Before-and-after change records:
········

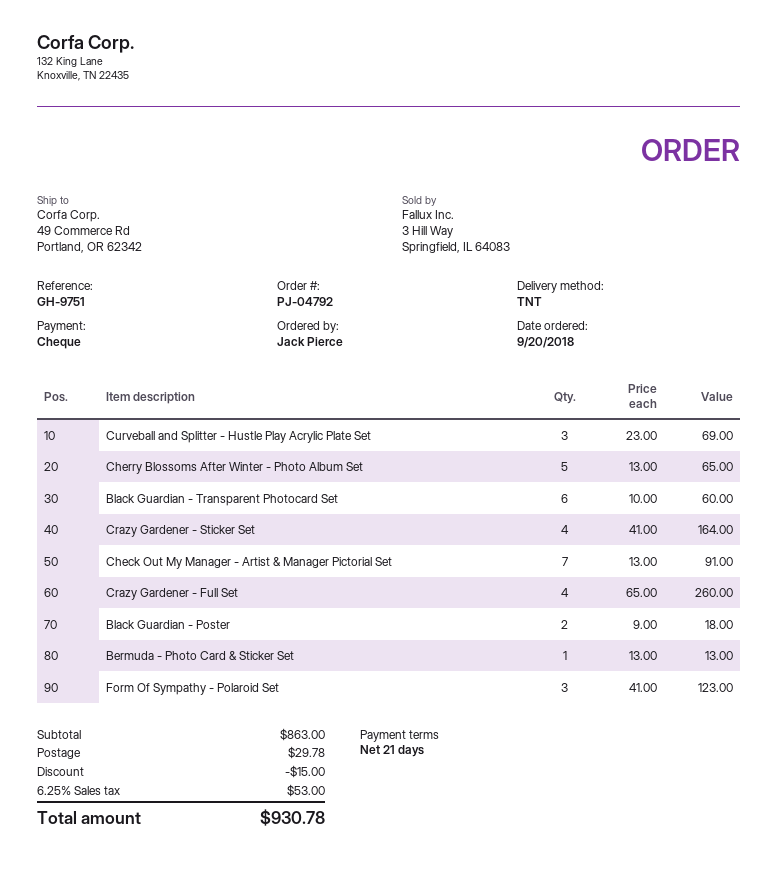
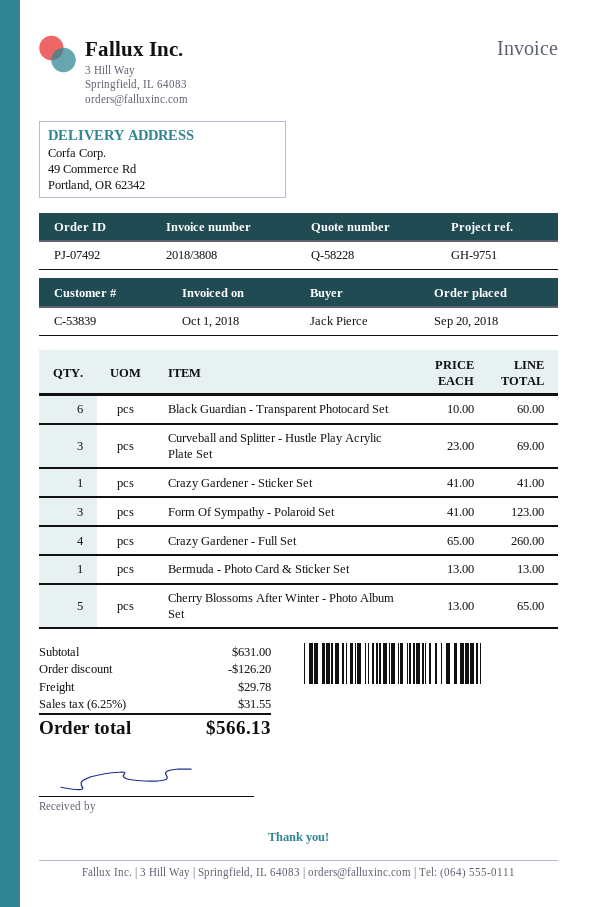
order number: PJ-04792 -> PJ-07492
Crazy Gardener - Sticker Set: 4 x 41.00 = 164.00 -> 1 x 41.00 = 41.00
Check Out My Manager - Artist & Manager Pictorial Set: 7 x 13.00 = 91.00 -> none
Black Guardian - Poster: 2 x 9.00 = 18.00 -> none
subtotal: 863.00 -> 631.00
discount: 15.00 -> 126.20
tax: 6.25% = 53.00 -> 6.25% = 31.55
total: 930.78 -> 566.13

········

*Required action:*
Begin with the line containing "Black Guardian - Poster: 2" and retype it and each line after it through the end of the records, keeping them exact and including nothing more.

*Solution to the exercise:*
Black Guardian - Poster: 2 x 9.00 = 18.00 -> none
subtotal: 863.00 -> 631.00
discount: 15.00 -> 126.20
tax: 6.25% = 53.00 -> 6.25% = 31.55
total: 930.78 -> 566.13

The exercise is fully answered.